### Description of the task
In the listing below, start your output at the line with "pct05, May: 1.512 -> 1.65" and end it after the line with "8/8/2021: none -> 2100", copying every line exactly.

### Provided data
•••

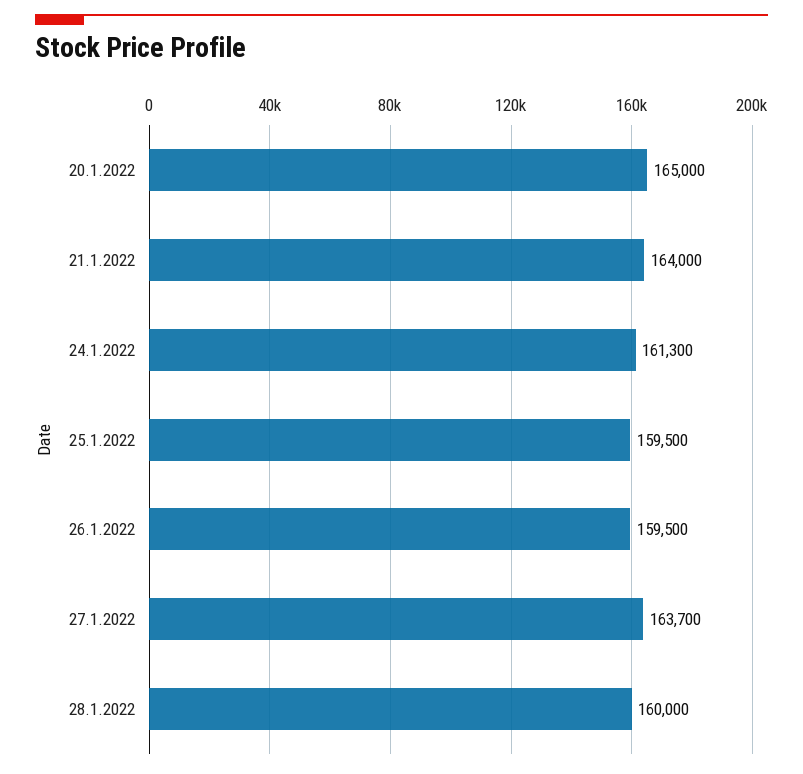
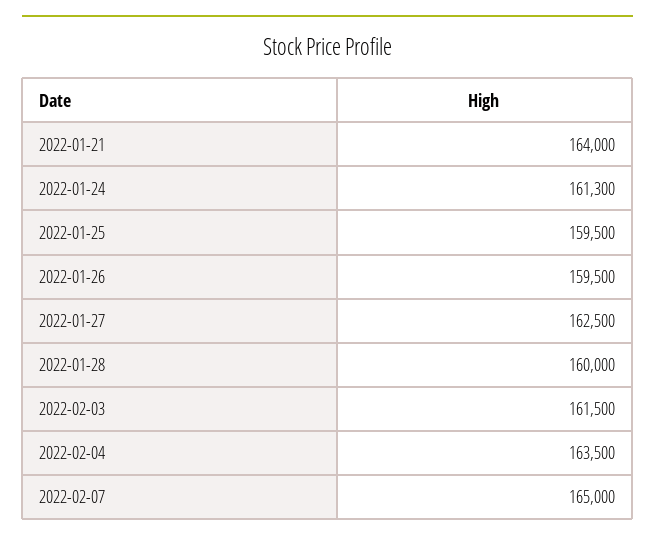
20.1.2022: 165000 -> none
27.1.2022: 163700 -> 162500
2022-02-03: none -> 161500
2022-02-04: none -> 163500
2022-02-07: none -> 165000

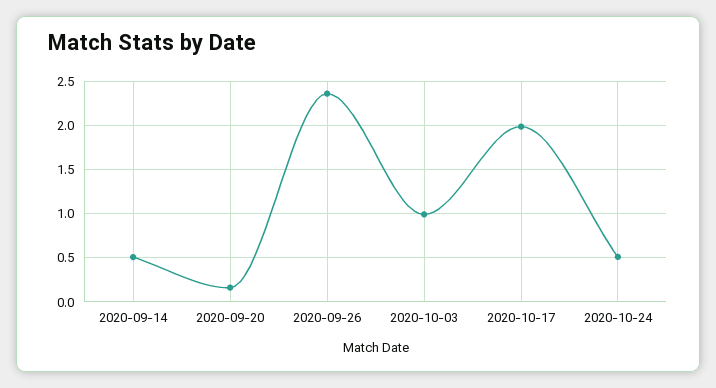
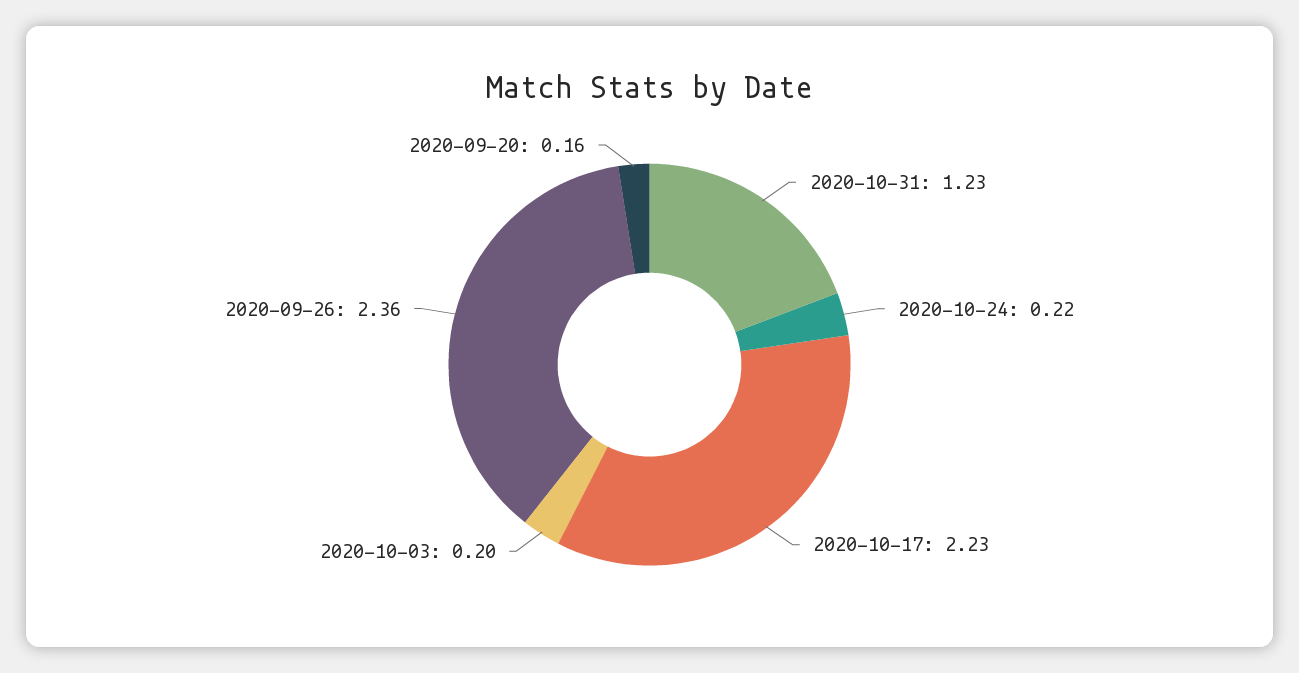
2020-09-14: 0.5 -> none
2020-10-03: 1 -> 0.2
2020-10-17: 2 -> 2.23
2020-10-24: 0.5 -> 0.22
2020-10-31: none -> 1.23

•••

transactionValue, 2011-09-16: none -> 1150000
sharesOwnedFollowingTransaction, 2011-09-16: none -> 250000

•••

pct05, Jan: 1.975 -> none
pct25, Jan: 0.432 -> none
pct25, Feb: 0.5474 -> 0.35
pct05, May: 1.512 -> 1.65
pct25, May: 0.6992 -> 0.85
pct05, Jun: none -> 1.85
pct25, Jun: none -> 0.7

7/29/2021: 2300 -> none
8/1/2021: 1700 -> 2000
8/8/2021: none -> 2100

•••

### Problem solution
pct05, May: 1.512 -> 1.65
pct25, May: 0.6992 -> 0.85
pct05, Jun: none -> 1.85
pct25, Jun: none -> 0.7

7/29/2021: 2300 -> none
8/1/2021: 1700 -> 2000
8/8/2021: none -> 2100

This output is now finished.